# Out of control, she says...



## eatinbass (Aug 6, 2012)

Could be worse.... I not chasing other women, I'm being quiet, and she knows where to find me.....


----------



## Mr. A (Apr 23, 2012)

All things considered I'd say you have a great start! 

Mr. A

(2013)
SMB: 0 LMB: 0 
Catfish: 0 Bluegill: 0 
Other: 0


----------



## Sharp Charge (Jun 24, 2009)

LMAO. Nice bench!


----------



## IGbullshark (Aug 10, 2012)

is it really anymore "out of control" than fishing? reloading is just another hobby for a lot of people.


----------



## eatinbass (Aug 6, 2012)

IGbullshark said:


> is it really anymore "out of control" than fishing? reloading is just another hobby for a lot of people.


..fishing might be out of control also....


----------



## eatinbass (Aug 6, 2012)

Sharp Charge said:


> LMAO. Nice bench!


Thank you, it's the bench designed by the National Reloading Manufactures Association. 

https://sites.google.com/site/grassrocketranch/the-nrma-reloading-bench#AEN7


----------



## IGbullshark (Aug 10, 2012)

eatinbass said:


> ..fishing might be out of control also....


it certainly is for me


----------



## ironman172 (Apr 12, 2009)

the way things are going she should be thanking you!!! you can never have enough


----------



## Sharp Charge (Jun 24, 2009)

eatinbass said:


> Thank you, it's the bench designed by the National Reloading Manufactures Association.
> 
> https://sites.google.com/site/grassrocketranch/the-nrma-reloading-bench#AEN7


I thought so. I've seen the plans for it just didn't build that one. Looks like an ideal set up though.


----------



## eatinbass (Aug 6, 2012)

It is an ideal setup for reloading and routine maintenance, well worth it.


----------



## buzzing byrd (Feb 27, 2008)

After my wife made three trips to get ammo with no luck, she is asking how much longer before I start reloading.


----------



## eatinbass (Aug 6, 2012)

buzzing byrd said:


> After my wife made three trips to get ammo with no luck, she is asking how much longer before I start reloading.

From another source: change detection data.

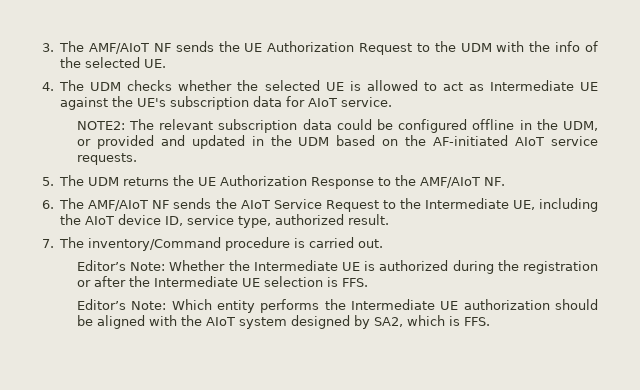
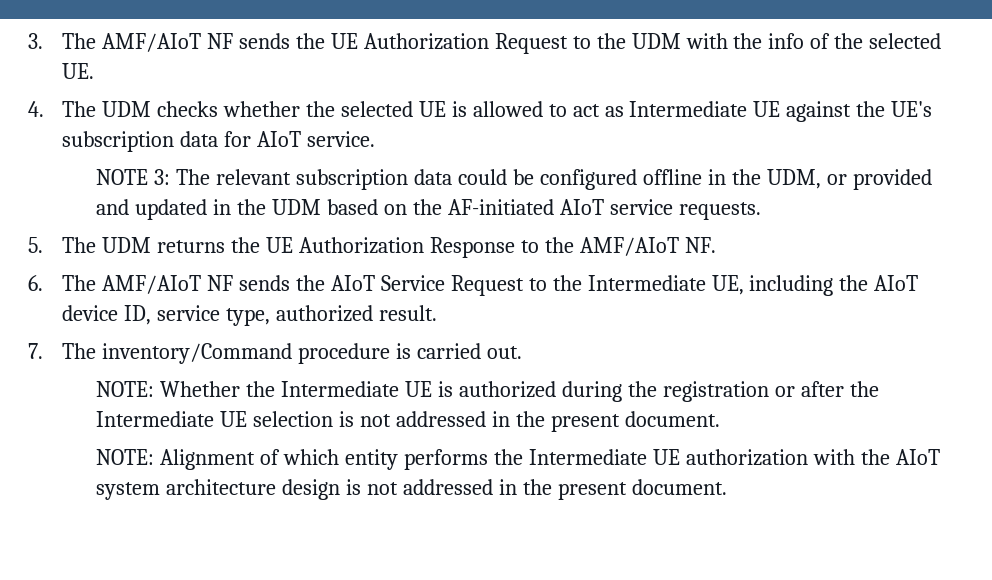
- NOTE2: The relevant subscription data could be configured offline in the UDM, or provided and updated in the UDM based on the AF-initiated AIoT service requests.
+ NOTE 3: The relevant subscription data could be configured offline in the UDM, or provided and updated in the UDM based on the AF-initiated AIoT service requests.
- Editor’s Note: Whether the Intermediate UE is authorized during the registration or after the Intermediate UE selection is FFS.
- Editor’s Note: Which entity performs the Intermediate UE authorization should be aligned with the AIoT system designed by SA2, which is FFS.
+ NOTE: Whether the Intermediate UE is authorized during the registration or after the Intermediate UE selection is not addressed in the present document.
+ NOTE: Alignment of which entity performs the Intermediate UE authorization with the AIoT system architecture design is not addressed in the present document.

Your wife buys you ammo!!! You are one lucky man!!!
Reloading can be very relaxing, I would recommend trying it.


Posted using Outdoor Hub Campfire


----------



## Ken G (Apr 9, 2004)

Reloading can be relaxing, if you already have the equipment and a supply of components. If you are starting out from scratch the search for components may be as stressful as searching for ammo.


----------



## C.Keith&Co (Aug 28, 2010)

I am wondering a couple of things- number one- is that a hornady press, how do you like it, and how well does the powder measure drop a powder charge that is consistent ? also what caliber are you reloading please ? have a nice day ! Curtis


----------



## eatinbass (Aug 6, 2012)

Curtis,
Yes, Its the Hornady Lock-N-Load. The measure work well for bulk loading, for accuracy I still drop and adjust individually (a 10th of a grain is a measurement in my book). I reload, 300WM, 308W, 7.62x51mm (there are different specs for the two rounds), 7.62x54mm, 22-250, 5.56, 45ACP, 44RM, 357M, 9mm Luger, and 380ACP. Any round going into my bolt guns are done on the O frame press and meticulously built.
Is that a PALMA in your profile picture and are you wearing a FREELAND'S jacket?

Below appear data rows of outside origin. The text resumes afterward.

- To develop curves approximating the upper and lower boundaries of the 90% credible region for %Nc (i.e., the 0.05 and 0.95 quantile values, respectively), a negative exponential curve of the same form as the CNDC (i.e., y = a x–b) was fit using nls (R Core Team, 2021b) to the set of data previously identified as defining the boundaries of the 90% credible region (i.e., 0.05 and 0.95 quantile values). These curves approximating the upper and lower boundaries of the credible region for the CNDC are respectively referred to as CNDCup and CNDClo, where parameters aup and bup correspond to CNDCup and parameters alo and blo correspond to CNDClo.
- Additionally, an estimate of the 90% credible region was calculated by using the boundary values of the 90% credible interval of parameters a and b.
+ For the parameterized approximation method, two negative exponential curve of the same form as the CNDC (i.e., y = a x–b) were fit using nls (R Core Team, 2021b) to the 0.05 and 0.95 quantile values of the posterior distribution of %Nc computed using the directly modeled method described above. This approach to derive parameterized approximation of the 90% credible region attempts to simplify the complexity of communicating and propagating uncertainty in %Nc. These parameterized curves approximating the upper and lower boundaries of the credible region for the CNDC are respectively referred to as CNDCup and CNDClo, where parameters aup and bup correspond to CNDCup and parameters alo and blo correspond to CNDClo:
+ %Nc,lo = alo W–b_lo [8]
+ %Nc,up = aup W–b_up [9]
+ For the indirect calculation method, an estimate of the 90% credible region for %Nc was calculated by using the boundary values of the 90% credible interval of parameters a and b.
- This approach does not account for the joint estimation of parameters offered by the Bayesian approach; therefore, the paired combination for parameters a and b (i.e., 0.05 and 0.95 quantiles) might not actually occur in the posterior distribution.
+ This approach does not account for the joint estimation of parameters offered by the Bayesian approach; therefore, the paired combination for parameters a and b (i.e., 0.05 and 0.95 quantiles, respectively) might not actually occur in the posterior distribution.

Loaded some Benchmark with a 55 grain V-MAX yesterday morning resulting in this 5 shot hole (100m).










Out of a RRA with a 557 EOTech....


----------



## C.Keith&Co (Aug 28, 2010)

thanks for the info- that rifle is a custom built 7MM Magnum that I used to shoot at Camp Perry- i gave it to my son now im shooting a 300 Win Mag I built. yes -that is a Freelands Shooting Jacket im wearing it has had a hard life since 1991 ! I use a Dillon XL 650 for what I call blasting ammo- like you all my precision rifle ammo and the ammo for my 50 is loaded one at a time. NICE group I have never used Benchmark powder after looking at that I am going to have to try it ! the powder measure from Dillon works great and I also have a Harrells powder measure that works fabulous. I had a Lee Disc, and a free standing Lee powder measure that quickly found their way into the trash along with the Lee pro 1000 press and its side kick balance beam. I never could get them to throw the same powder charge twice- it wasn't even close. I have a friend that is looking to buy a press and I was wondering how well you like that one.


----------



## eatinbass (Aug 6, 2012)

For a progressive press, I like it. The quick change over is what sold me on it. 


Posted using Outdoor Hub Campfire


----------



## C.Keith&Co (Aug 28, 2010)

thanks Ill tell him you recommend it !!


----------